## Data to use
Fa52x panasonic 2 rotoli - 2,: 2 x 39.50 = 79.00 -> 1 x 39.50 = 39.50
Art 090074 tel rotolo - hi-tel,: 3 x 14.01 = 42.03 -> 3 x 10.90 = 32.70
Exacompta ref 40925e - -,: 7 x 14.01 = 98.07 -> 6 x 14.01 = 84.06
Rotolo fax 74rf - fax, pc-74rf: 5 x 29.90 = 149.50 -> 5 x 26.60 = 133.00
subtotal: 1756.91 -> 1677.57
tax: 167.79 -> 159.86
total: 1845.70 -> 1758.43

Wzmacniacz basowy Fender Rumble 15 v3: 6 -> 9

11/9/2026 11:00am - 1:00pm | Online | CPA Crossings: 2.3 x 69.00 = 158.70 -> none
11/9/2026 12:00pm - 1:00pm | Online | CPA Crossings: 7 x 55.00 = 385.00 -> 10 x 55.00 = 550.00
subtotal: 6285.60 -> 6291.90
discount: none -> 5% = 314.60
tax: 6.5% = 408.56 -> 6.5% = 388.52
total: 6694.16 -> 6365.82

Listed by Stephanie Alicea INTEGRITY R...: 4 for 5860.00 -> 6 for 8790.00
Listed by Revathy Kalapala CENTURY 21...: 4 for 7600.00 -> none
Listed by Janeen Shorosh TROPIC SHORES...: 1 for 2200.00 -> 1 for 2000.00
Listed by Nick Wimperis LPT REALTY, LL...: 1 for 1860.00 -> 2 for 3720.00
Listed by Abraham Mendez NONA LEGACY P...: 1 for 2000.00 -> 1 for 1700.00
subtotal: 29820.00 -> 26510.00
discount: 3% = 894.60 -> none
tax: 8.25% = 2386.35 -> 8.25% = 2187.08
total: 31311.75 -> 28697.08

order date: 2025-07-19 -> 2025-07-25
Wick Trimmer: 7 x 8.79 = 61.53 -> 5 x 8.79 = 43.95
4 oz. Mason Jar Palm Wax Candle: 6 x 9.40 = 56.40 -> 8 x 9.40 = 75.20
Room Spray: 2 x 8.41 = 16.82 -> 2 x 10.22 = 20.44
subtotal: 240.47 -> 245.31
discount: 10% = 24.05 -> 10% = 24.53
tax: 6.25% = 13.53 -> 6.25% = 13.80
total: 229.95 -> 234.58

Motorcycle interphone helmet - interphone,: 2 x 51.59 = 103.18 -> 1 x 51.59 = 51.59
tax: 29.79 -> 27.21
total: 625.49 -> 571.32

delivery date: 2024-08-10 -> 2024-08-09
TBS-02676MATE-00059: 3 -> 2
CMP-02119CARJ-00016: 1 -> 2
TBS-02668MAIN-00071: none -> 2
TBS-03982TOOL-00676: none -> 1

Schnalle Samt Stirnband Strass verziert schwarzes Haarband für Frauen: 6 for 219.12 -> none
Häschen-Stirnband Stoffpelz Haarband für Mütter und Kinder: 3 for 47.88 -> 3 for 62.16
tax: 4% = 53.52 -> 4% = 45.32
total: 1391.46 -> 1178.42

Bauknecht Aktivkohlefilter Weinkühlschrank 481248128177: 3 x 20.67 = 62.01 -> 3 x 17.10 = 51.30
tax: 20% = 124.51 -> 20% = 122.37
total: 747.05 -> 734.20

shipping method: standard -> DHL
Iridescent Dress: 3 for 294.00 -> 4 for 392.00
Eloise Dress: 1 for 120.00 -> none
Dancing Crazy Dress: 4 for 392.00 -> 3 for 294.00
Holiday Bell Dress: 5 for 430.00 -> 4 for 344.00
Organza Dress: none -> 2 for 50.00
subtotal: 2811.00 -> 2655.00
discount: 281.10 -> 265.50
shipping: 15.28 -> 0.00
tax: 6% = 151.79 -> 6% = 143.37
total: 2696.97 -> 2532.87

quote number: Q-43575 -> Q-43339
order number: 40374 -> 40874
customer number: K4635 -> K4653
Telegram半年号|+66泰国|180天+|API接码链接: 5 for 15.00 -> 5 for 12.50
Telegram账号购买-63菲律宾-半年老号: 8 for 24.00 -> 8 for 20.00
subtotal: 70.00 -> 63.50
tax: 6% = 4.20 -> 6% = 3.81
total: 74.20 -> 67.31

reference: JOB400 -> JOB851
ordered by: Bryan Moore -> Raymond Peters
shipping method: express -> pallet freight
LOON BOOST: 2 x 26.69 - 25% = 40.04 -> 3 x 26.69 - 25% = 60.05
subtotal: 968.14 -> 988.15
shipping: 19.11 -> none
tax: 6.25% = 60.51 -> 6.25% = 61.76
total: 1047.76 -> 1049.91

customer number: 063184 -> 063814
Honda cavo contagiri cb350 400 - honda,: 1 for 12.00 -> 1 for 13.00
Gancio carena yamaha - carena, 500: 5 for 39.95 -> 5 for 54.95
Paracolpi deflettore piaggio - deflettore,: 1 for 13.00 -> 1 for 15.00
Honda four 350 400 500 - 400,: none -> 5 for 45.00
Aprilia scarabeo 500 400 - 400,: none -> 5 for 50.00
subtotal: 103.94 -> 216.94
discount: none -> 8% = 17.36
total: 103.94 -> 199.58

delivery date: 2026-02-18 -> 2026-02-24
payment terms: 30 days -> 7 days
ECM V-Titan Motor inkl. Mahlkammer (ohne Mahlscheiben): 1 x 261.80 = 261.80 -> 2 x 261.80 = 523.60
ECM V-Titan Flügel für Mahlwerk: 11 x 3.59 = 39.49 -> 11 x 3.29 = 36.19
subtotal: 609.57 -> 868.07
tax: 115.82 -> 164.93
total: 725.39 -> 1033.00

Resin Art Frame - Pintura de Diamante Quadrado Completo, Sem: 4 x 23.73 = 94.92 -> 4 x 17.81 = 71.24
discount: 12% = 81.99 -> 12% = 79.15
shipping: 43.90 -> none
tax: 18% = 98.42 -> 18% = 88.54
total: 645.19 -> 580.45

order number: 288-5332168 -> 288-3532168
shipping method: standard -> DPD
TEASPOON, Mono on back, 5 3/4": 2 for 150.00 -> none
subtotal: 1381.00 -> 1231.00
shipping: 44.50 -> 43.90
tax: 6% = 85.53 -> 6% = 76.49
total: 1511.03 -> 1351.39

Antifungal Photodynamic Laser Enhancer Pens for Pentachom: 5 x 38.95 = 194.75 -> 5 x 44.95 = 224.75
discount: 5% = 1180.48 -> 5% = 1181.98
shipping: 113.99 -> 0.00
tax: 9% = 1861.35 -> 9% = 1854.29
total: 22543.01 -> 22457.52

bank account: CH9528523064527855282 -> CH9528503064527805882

## Work instruction
All of the records need to be transcribed exactly.

## Written solution
Fa52x panasonic 2 rotoli - 2,: 2 x 39.50 = 79.00 -> 1 x 39.50 = 39.50
Art 090074 tel rotolo - hi-tel,: 3 x 14.01 = 42.03 -> 3 x 10.90 = 32.70
Exacompta ref 40925e - -,: 7 x 14.01 = 98.07 -> 6 x 14.01 = 84.06
Rotolo fax 74rf - fax, pc-74rf: 5 x 29.90 = 149.50 -> 5 x 26.60 = 133.00
subtotal: 1756.91 -> 1677.57
tax: 167.79 -> 159.86
total: 1845.70 -> 1758.43

Wzmacniacz basowy Fender Rumble 15 v3: 6 -> 9

11/9/2026 11:00am - 1:00pm | Online | CPA Crossings: 2.3 x 69.00 = 158.70 -> none
11/9/2026 12:00pm - 1:00pm | Online | CPA Crossings: 7 x 55.00 = 385.00 -> 10 x 55.00 = 550.00
subtotal: 6285.60 -> 6291.90
discount: none -> 5% = 314.60
tax: 6.5% = 408.56 -> 6.5% = 388.52
total: 6694.16 -> 6365.82

Listed by Stephanie Alicea INTEGRITY R...: 4 for 5860.00 -> 6 for 8790.00
Listed by Revathy Kalapala CENTURY 21...: 4 for 7600.00 -> none
Listed by Janeen Shorosh TROPIC SHORES...: 1 for 2200.00 -> 1 for 2000.00
Listed by Nick Wimperis LPT REALTY, LL...: 1 for 1860.00 -> 2 for 3720.00
Listed by Abraham Mendez NONA LEGACY P...: 1 for 2000.00 -> 1 for 1700.00
subtotal: 29820.00 -> 26510.00
discount: 3% = 894.60 -> none
tax: 8.25% = 2386.35 -> 8.25% = 2187.08
total: 31311.75 -> 28697.08

order date: 2025-07-19 -> 2025-07-25
Wick Trimmer: 7 x 8.79 = 61.53 -> 5 x 8.79 = 43.95
4 oz. Mason Jar Palm Wax Candle: 6 x 9.40 = 56.40 -> 8 x 9.40 = 75.20
Room Spray: 2 x 8.41 = 16.82 -> 2 x 10.22 = 20.44
subtotal: 240.47 -> 245.31
discount: 10% = 24.05 -> 10% = 24.53
tax: 6.25% = 13.53 -> 6.25% = 13.80
total: 229.95 -> 234.58

Motorcycle interphone helmet - interphone,: 2 x 51.59 = 103.18 -> 1 x 51.59 = 51.59
tax: 29.79 -> 27.21
total: 625.49 -> 571.32

delivery date: 2024-08-10 -> 2024-08-09
TBS-02676MATE-00059: 3 -> 2
CMP-02119CARJ-00016: 1 -> 2
TBS-02668MAIN-00071: none -> 2
TBS-03982TOOL-00676: none -> 1

Schnalle Samt Stirnband Strass verziert schwarzes Haarband für Frauen: 6 for 219.12 -> none
Häschen-Stirnband Stoffpelz Haarband für Mütter und Kinder: 3 for 47.88 -> 3 for 62.16
tax: 4% = 53.52 -> 4% = 45.32
total: 1391.46 -> 1178.42

Bauknecht Aktivkohlefilter Weinkühlschrank 481248128177: 3 x 20.67 = 62.01 -> 3 x 17.10 = 51.30
tax: 20% = 124.51 -> 20% = 122.37
total: 747.05 -> 734.20

shipping method: standard -> DHL
Iridescent Dress: 3 for 294.00 -> 4 for 392.00
Eloise Dress: 1 for 120.00 -> none
Dancing Crazy Dress: 4 for 392.00 -> 3 for 294.00
Holiday Bell Dress: 5 for 430.00 -> 4 for 344.00
Organza Dress: none -> 2 for 50.00
subtotal: 2811.00 -> 2655.00
discount: 281.10 -> 265.50
shipping: 15.28 -> 0.00
tax: 6% = 151.79 -> 6% = 143.37
total: 2696.97 -> 2532.87

quote number: Q-43575 -> Q-43339
order number: 40374 -> 40874
customer number: K4635 -> K4653
Telegram半年号|+66泰国|180天+|API接码链接: 5 for 15.00 -> 5 for 12.50
Telegram账号购买-63菲律宾-半年老号: 8 for 24.00 -> 8 for 20.00
subtotal: 70.00 -> 63.50
tax: 6% = 4.20 -> 6% = 3.81
total: 74.20 -> 67.31

reference: JOB400 -> JOB851
ordered by: Bryan Moore -> Raymond Peters
shipping method: express -> pallet freight
LOON BOOST: 2 x 26.69 - 25% = 40.04 -> 3 x 26.69 - 25% = 60.05
subtotal: 968.14 -> 988.15
shipping: 19.11 -> none
tax: 6.25% = 60.51 -> 6.25% = 61.76
total: 1047.76 -> 1049.91

customer number: 063184 -> 063814
Honda cavo contagiri cb350 400 - honda,: 1 for 12.00 -> 1 for 13.00
Gancio carena yamaha - carena, 500: 5 for 39.95 -> 5 for 54.95
Paracolpi deflettore piaggio - deflettore,: 1 for 13.00 -> 1 for 15.00
Honda four 350 400 500 - 400,: none -> 5 for 45.00
Aprilia scarabeo 500 400 - 400,: none -> 5 for 50.00
subtotal: 103.94 -> 216.94
discount: none -> 8% = 17.36
total: 103.94 -> 199.58

delivery date: 2026-02-18 -> 2026-02-24
payment terms: 30 days -> 7 days
ECM V-Titan Motor inkl. Mahlkammer (ohne Mahlscheiben): 1 x 261.80 = 261.80 -> 2 x 261.80 = 523.60
ECM V-Titan Flügel für Mahlwerk: 11 x 3.59 = 39.49 -> 11 x 3.29 = 36.19
subtotal: 609.57 -> 868.07
tax: 115.82 -> 164.93
total: 725.39 -> 1033.00

Resin Art Frame - Pintura de Diamante Quadrado Completo, Sem: 4 x 23.73 = 94.92 -> 4 x 17.81 = 71.24
discount: 12% = 81.99 -> 12% = 79.15
shipping: 43.90 -> none
tax: 18% = 98.42 -> 18% = 88.54
total: 645.19 -> 580.45

order number: 288-5332168 -> 288-3532168
shipping method: standard -> DPD
TEASPOON, Mono on back, 5 3/4": 2 for 150.00 -> none
subtotal: 1381.00 -> 1231.00
shipping: 44.50 -> 43.90
tax: 6% = 85.53 -> 6% = 76.49
total: 1511.03 -> 1351.39

Antifungal Photodynamic Laser Enhancer Pens for Pentachom: 5 x 38.95 = 194.75 -> 5 x 44.95 = 224.75
discount: 5% = 1180.48 -> 5% = 1181.98
shipping: 113.99 -> 0.00
tax: 9% = 1861.35 -> 9% = 1854.29
total: 22543.01 -> 22457.52

bank account: CH9528523064527855282 -> CH9528503064527805882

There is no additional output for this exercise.